In recent years, two mammalian heme transporters have been discovered, namely PCFT/HCP1[5152] and FLVCR[53]. These appear to function independently of the putative heme receptor and receptor mediated endocytosis in that they act as a direct transfer process across plasma membranes. At this early stage the physiological relevance of these transporters to intestinal heme iron absorption is unclear, but the information that is available will be considered below.
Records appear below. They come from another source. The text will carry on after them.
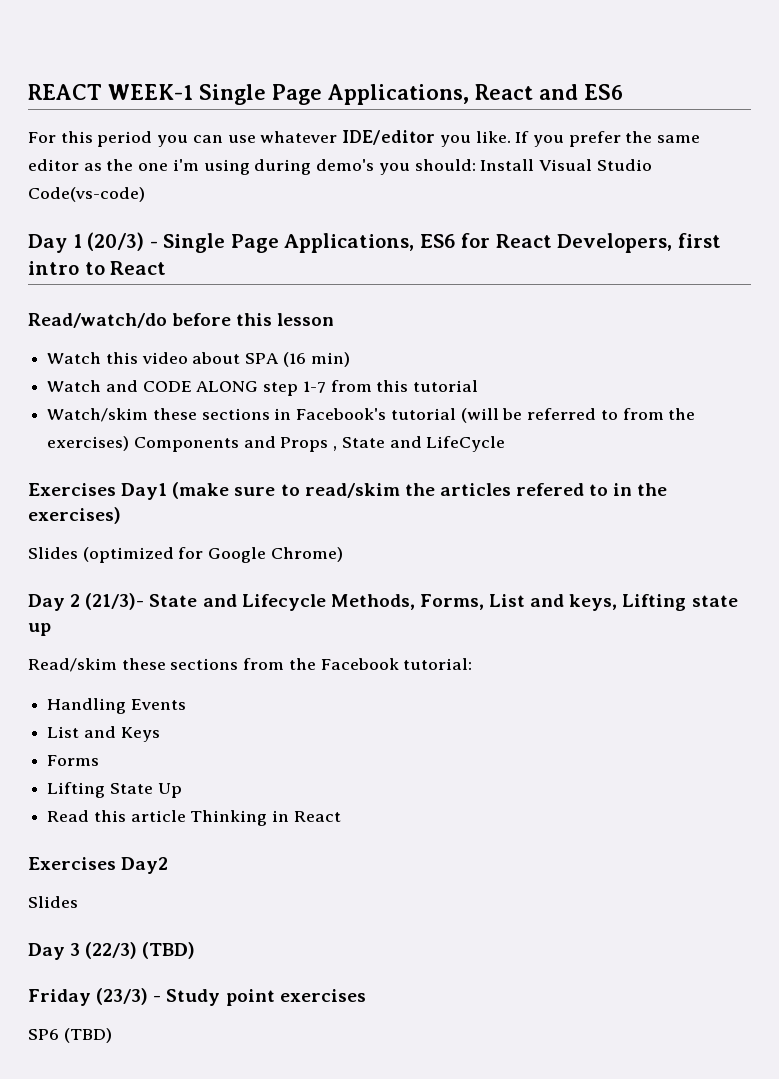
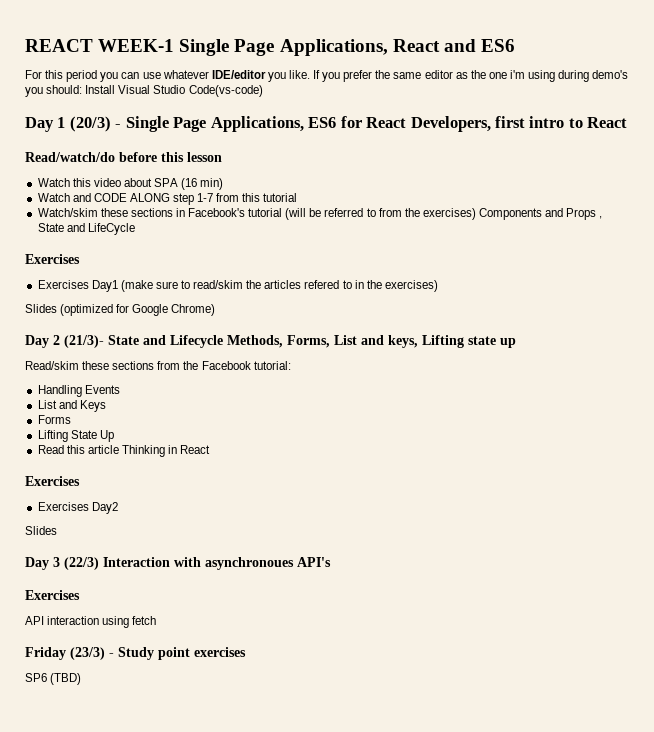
  Watch/skim these sections in Facebook's tutorial (will be referred to from the exercises) Components and Props , State and LifeCycle
+ Exercises
  Read this article Thinking in React
+ Exercises
- Day 3 (22/3) (TBD)
+ Day 3 (22/3) Interaction with asynchronoues API's
+ Exercises
+ API interaction using fetch

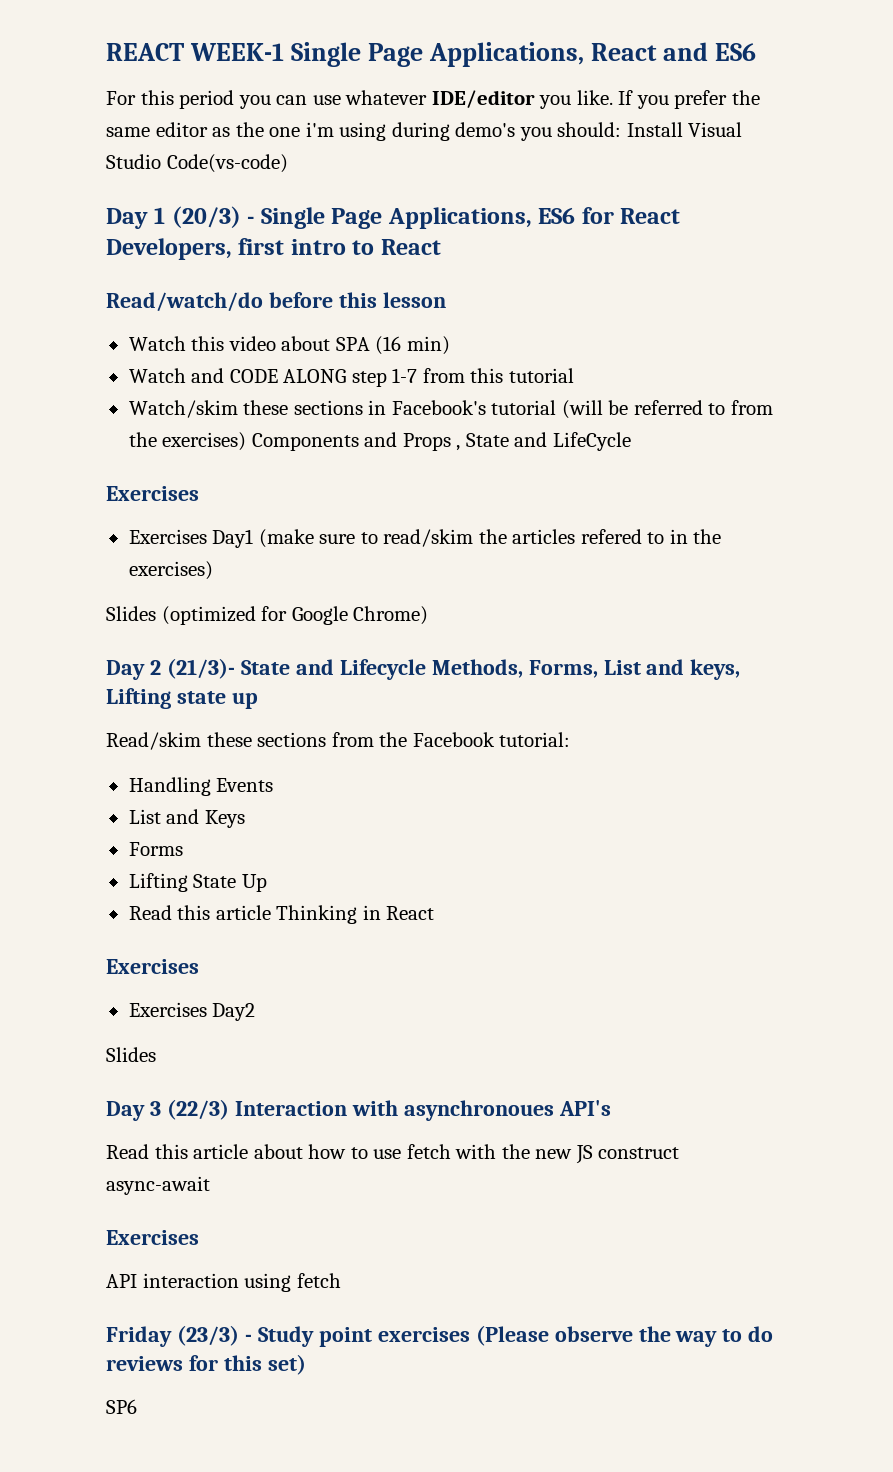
+ Read this article about how to use fetch with the new JS construct async-await
- Friday (23/3) - Study point exercises
+ Friday (23/3) - Study point exercises (Please observe the way to do reviews for this set)
- SP6 (TBD)
+ SP6

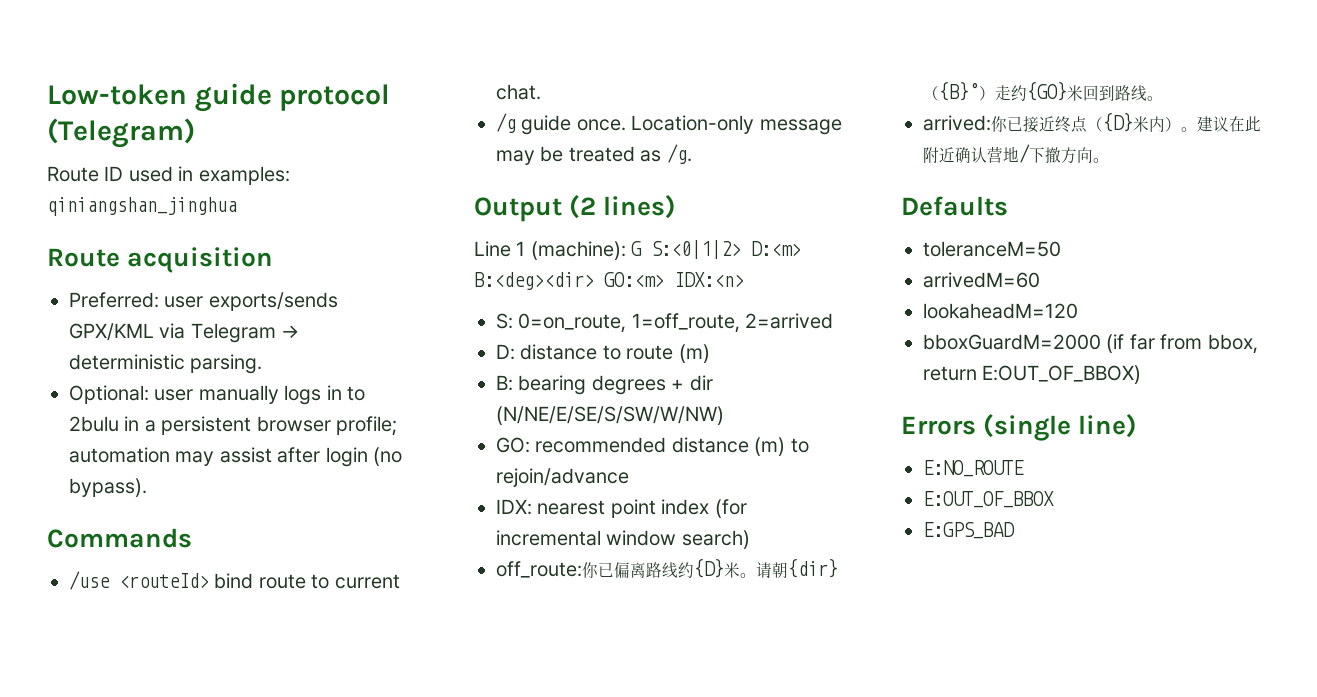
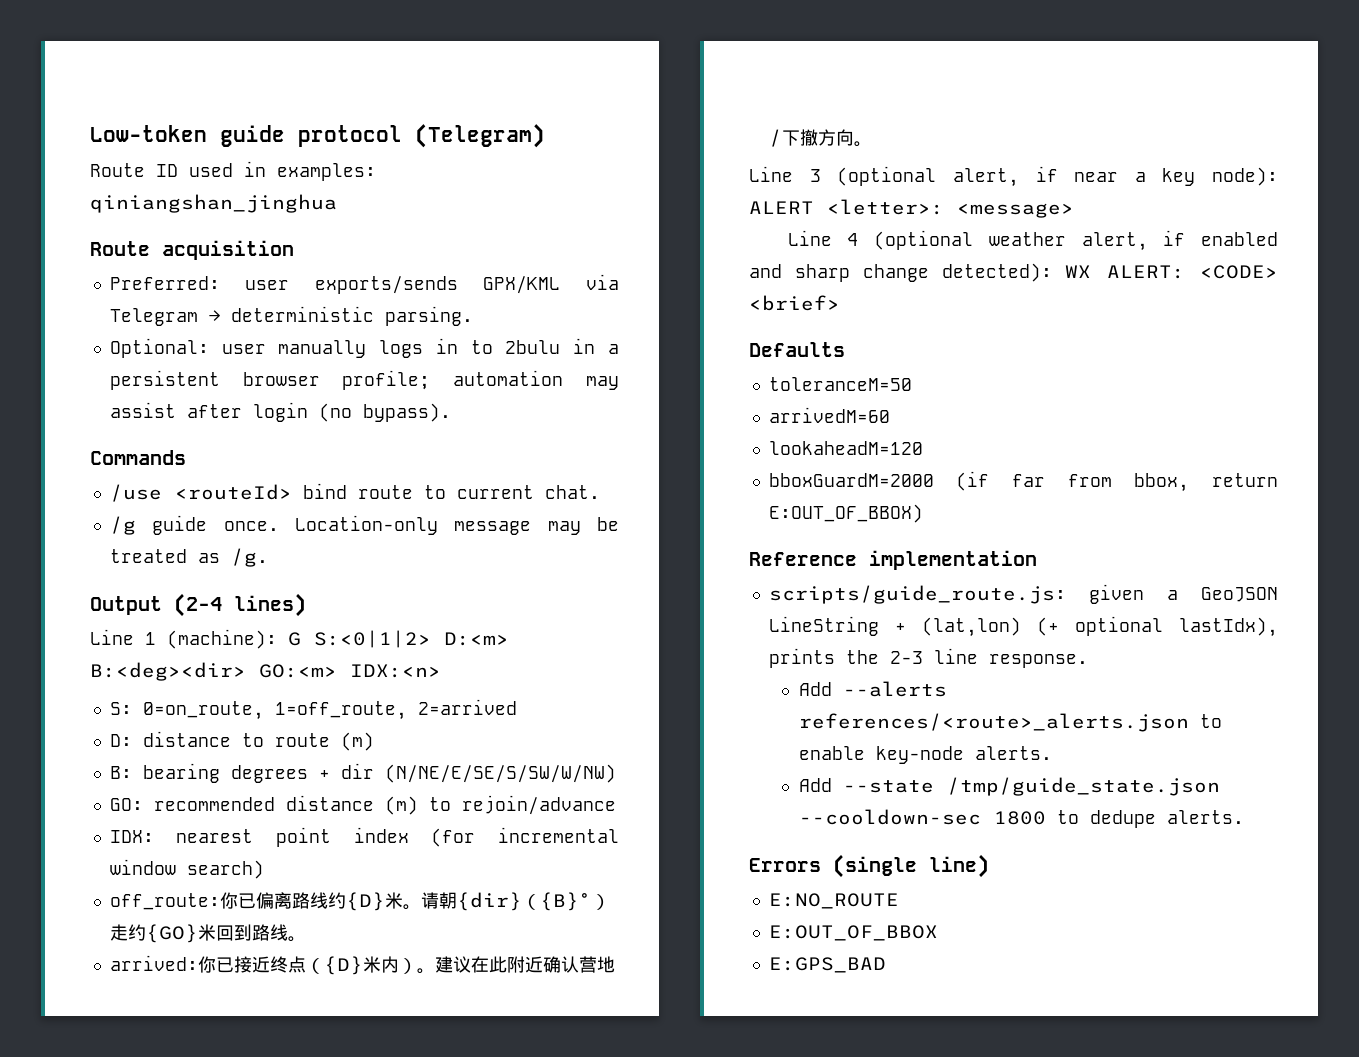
- Output (2 lines)
+ Output (2-4 lines)
+ Line 3 (optional alert, if near a key node): ALERT <letter>: <message>
+ Line 4 (optional weather alert, if enabled and sharp change detected): WX ALERT: <CODE> <brief>
+ Reference implementation
+ scripts/guide_route.js: given a GeoJSON LineString + (lat,lon) (+ optional lastIdx), prints the 2-3 line response.
+ Add --alerts references/<route>_alerts.json to enable key-node alerts.
+ Add --state /tmp/guide_state.json --cooldown-sec 1800 to dedupe alerts.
The PCFT/HCP1 cDNA was initially isolated by the subtractive suppressive hybridisation of ileal cDNA from duodenal cDNA in hypotransferrinaemic mice[51]. Heme transport capability by PCFT/HCP1 has been demonstrated in vitro, with expression in Xenopus oocytes and the HeLa cell line resulting in a 2-fold to 3-fold increase in heme uptake. Heme uptake by HeLa cells expressing PCFT/HCP1 was greatly reduced at 4°C compared to 37°C which was interpreted as energy dependence, although without the specific use of metabolic inhibitors to distinguish between temperature dependent kinetic properties of the transporter and a requirement for metabolic fuels, this interpretation is ambiguous.

Uptake of radio-labelled heme by transfected CHO cells was competitive with the uptake of unlabelled heme, zinc protoporphyrin, and protoporphyrin suggesting that transport is selective for the porphyrin ring, although no non-porphyrin competitors appear to have been assessed. However, the addition of PCFT/HCP1 siRNA to CHO cells did not reduce the substantial basal heme uptake of control cells[51]. Clearly, CHO cells have significant pre-existing heme acquisition pathways that are not related to PCFT/HCP1. In vivo, heme uptake from closed duodenal loops in normal and hypoxic mice was modestly reduced (30%-40%) by the addition of a PCFT/HCP1 antibody but no decrease was seen with pre-immune serum. PCFT/HCP1 gene expression was significantly increased by hypoxia but was not significantly altered by iron deficiency which appears contrary to the upregulation of heme binding and uptake shown in other studies[36], although regulation of heme transport may instead be regulated by the sub-cellular location of PCFT/HCP1.

PCFT/HCP1 has been independently characterised as a folate/proton symporter and appears to play a key role in intestinal folate absorption[5254]. This is evidenced by a 55%-80% reduction in pH dependent folate uptake in the enterocyte-like CaCo-2 cell line following RNA interference for PCFT/HCP1. Additionally, human patients diagnosed with hereditary folate malabsorption carry a point mutation to PCFT/HCP1 that results in the formation of a non-functional splice variant. Interestingly, the folate transport capabilities of PCFT/HCP1 are at least an order of magnitude higher than that observed for heme, suggesting that folate may be the more physiologically relevant target of this transport protein. It is clear that the generation of a knockout model for PCFT/HCP1 is required to assess the importance of this heme/folate transporter in vivo.

FLVCR was initially characterised as the cell surface protein receptor for feline leukaemia virus subgroup C which causes severe anaemia in infected cats[5556]. It has since been demonstrated that loss of FLVCR function in erythropoietic cells is associated with impairment of erythroid maturation and increased apoptosis, and that heme content of erythropoietic primary cultures is dependent upon FLVCR expression[53]. Since cells expressing FLVCR are capable of actively exporting heme, it was concluded that FLVCR acts as an overflow valve for excess manufactured heme that would otherwise result in cellular toxicity by producing oxidative stress before it can bind to globins for hemoglobin production.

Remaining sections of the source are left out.